Forensic Analysis of OOXML Documents
Abstract
Microsoft Office 2007 and subsequent versions use an XML-based file format called Office Open XML (OOXML) for storing documents, spreadsheets and presentations. OOXML documents are often collected in forensic investigations, and is considered one of the main sources of evidence by the National Authority for Investigation and Prosecution of Economic and Environmental Crime in Norway (Norwegian: Økokrim). OOXML documents are zipped file containers which upon extraction reveals a file structure with files containing forensically interesting information.
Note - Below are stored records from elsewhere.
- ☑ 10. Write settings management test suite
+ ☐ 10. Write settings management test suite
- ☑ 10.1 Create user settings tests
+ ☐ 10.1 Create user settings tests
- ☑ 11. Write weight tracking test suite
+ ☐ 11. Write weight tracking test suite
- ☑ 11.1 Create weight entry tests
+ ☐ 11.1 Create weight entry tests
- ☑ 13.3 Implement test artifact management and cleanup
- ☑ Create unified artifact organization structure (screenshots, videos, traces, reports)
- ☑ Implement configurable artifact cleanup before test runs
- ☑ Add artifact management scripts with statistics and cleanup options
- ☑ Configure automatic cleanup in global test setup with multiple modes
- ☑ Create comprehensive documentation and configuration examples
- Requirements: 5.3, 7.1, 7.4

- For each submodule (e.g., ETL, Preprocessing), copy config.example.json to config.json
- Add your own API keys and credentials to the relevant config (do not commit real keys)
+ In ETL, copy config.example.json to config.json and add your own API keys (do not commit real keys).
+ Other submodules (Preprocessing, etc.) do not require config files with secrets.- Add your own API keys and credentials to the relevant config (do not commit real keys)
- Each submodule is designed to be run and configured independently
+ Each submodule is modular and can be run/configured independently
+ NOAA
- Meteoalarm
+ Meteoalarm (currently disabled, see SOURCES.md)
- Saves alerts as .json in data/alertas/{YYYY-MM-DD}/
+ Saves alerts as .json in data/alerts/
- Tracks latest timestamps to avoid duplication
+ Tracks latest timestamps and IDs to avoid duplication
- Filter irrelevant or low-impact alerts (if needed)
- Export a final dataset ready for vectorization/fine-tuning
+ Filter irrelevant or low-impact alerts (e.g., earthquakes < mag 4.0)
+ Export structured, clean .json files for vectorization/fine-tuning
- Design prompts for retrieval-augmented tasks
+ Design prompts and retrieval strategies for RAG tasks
Metadata specified in the XML of these documents can often be used for e.g. attributing a document to a person or correlating time information to build a timeline of events. Revision identifiers are unique numbers appended to content in OOXML documents produced in Microsoft Word, and can be used in forensics to e.g. uncover previously unknown social networks, determine the source of a document and detect plagiarism of intellectual property. We have used experimental methods to determine the forensic difference between the word processors Microsoft Word 2007, 2010, 2013, 365 and Online, in addition to LibreOffice Writer and Google Docs, with respect to original path preservation of inserted images, thumbnail creation and implementation of revision identifiers. Experimental methods have been used to determine how unique the revision identifiers are, which resulted in detecting that 2 of 100 documents shared revision identifiers without sharing any content, i.e. a 2% false positive rate. This means that revision identifiers can likely be successfully used in forensic investigations. We present a forensic prototype, with the purpose of exploring the possibilties OOXML documents have in a forensic context. The prototype extracts metadata from documents, in addition to extracting and comparing revision identifiers from a set of documents, and displaying the documents with a relationship in a tree graph layout. This functionality has not previously been published in the existing literature or implemented in forensic tools. Interviews with two digital forensic experts working in law enforcement have determined that this implementation could have value in cases where a large amount of documents are collected.